Assigned task: Below are entries with pictures in them. Output exactly the lines starting at the line with "Remington Custom Decanter" and ending at the line with "subtotal: 912.56 -> 985.83", both included, but not the pictures.

Records contained in a dataset
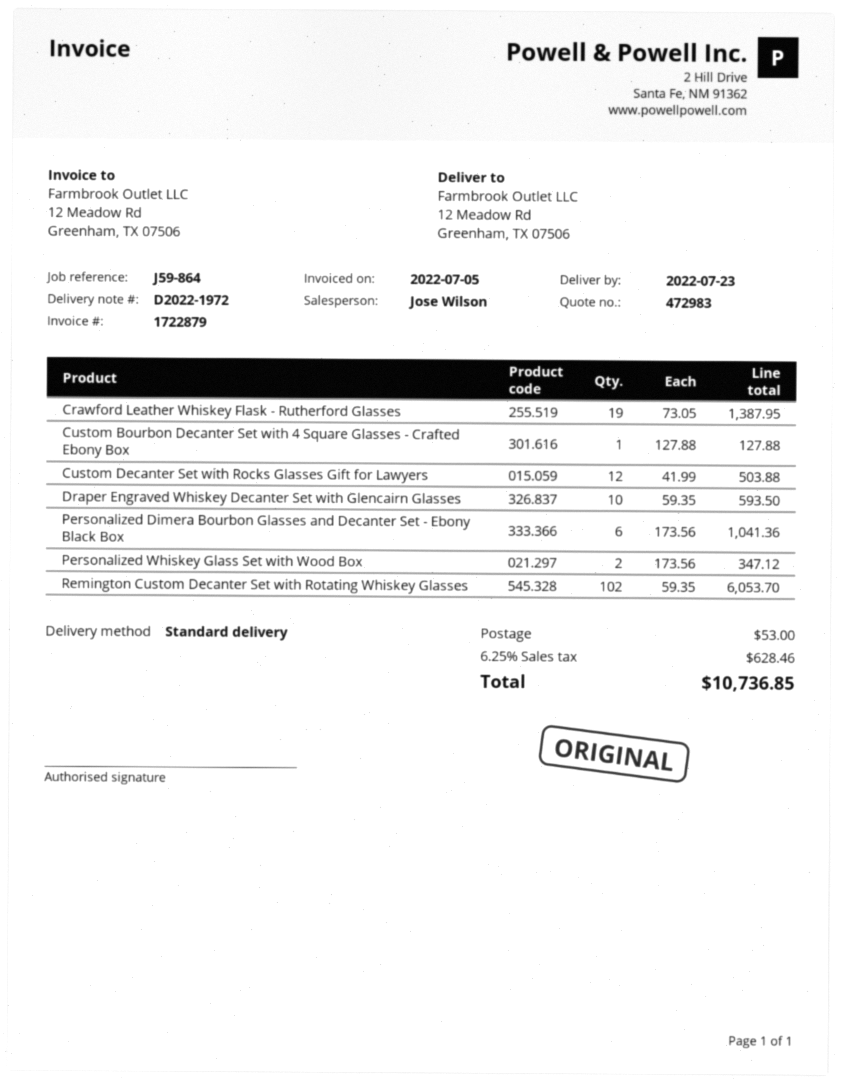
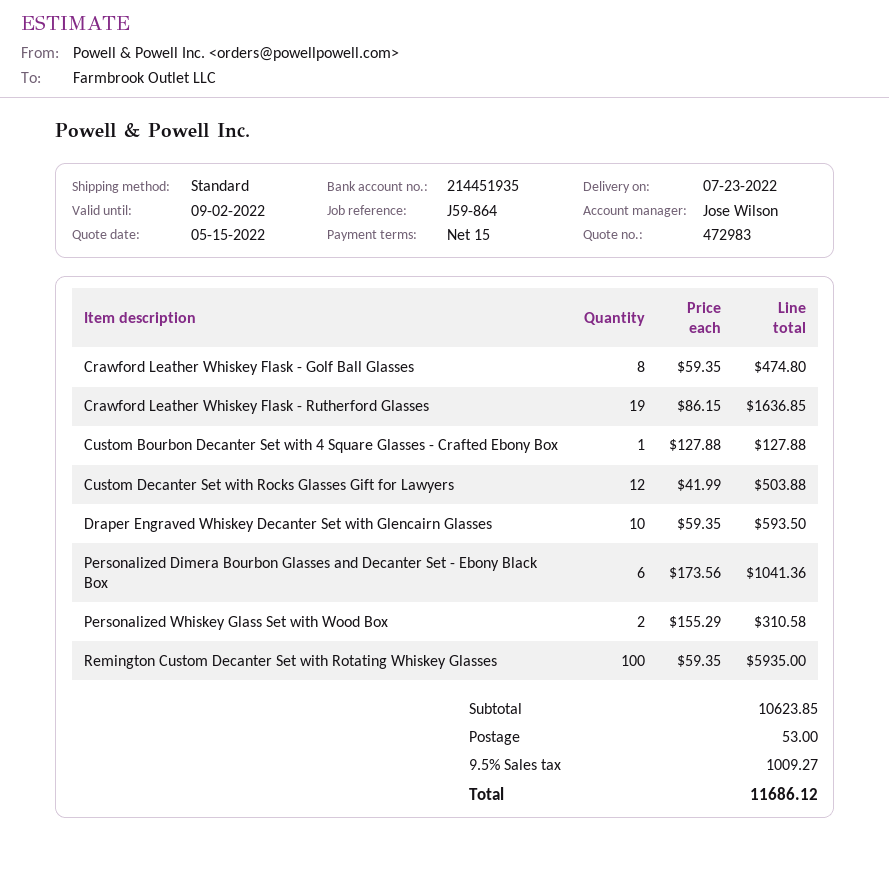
Crawford Leather Whiskey Flask - Rutherford Glasses: 19 x 73.05 = 1387.95 -> 19 x 86.15 = 1636.85
Personalized Whiskey Glass Set with Wood Box: 2 x 173.56 = 347.12 -> 2 x 155.29 = 310.58
Remington Custom Decanter Set with Rotating Whiskey Glasses: 102 x 59.35 = 6053.70 -> 100 x 59.35 = 5935.00
Crawford Leather Whiskey Flask - Golf Ball Glasses: none -> 8 x 59.35 = 474.80
tax: 6.25% = 628.46 -> 9.5% = 1009.27
total: 10736.85 -> 11686.12

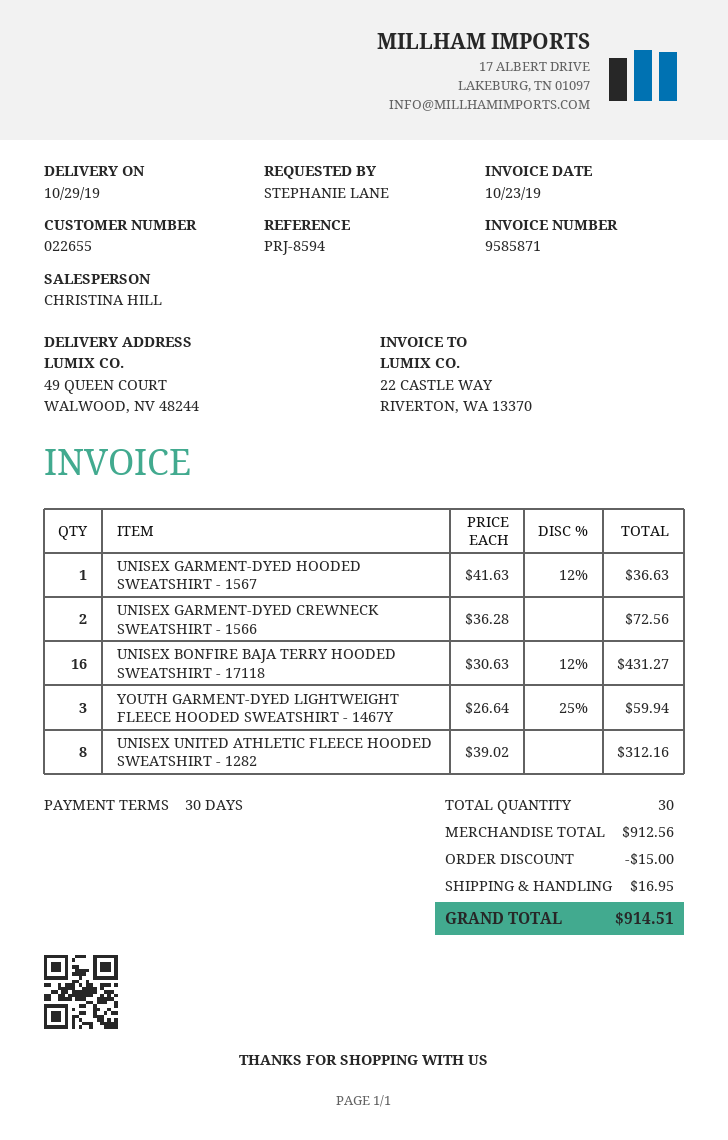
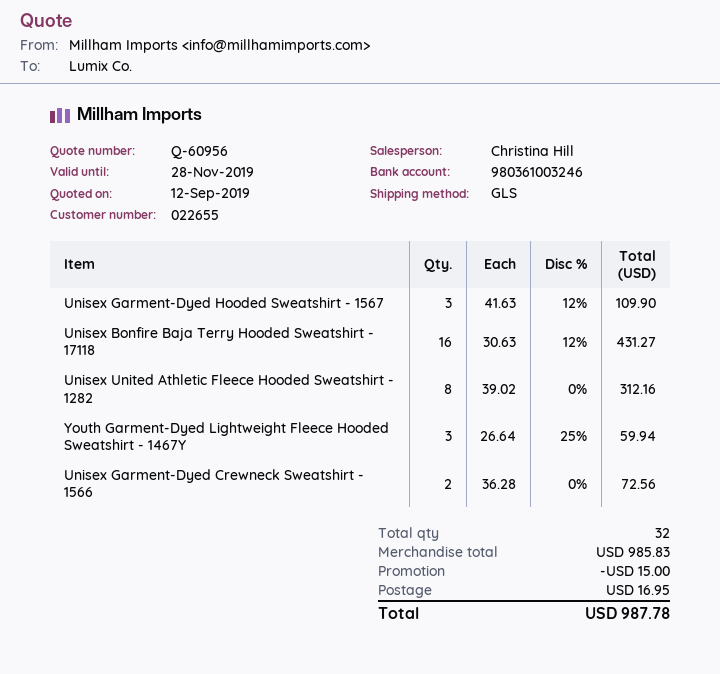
UNISEX GARMENT-DYED HOODED SWEATSHIRT - 1567: 1 x 41.63 - 12% = 36.63 -> 3 x 41.63 - 12% = 109.90
total quantity: 30 -> 32
subtotal: 912.56 -> 985.83
total: 914.51 -> 987.78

Task response:
Remington Custom Decanter Set with Rotating Whiskey Glasses: 102 x 59.35 = 6053.70 -> 100 x 59.35 = 5935.00
Crawford Leather Whiskey Flask - Golf Ball Glasses: none -> 8 x 59.35 = 474.80
tax: 6.25% = 628.46 -> 9.5% = 1009.27
total: 10736.85 -> 11686.12

UNISEX GARMENT-DYED HOODED SWEATSHIRT - 1567: 1 x 41.63 - 12% = 36.63 -> 3 x 41.63 - 12% = 109.90
total quantity: 30 -> 32
subtotal: 912.56 -> 985.83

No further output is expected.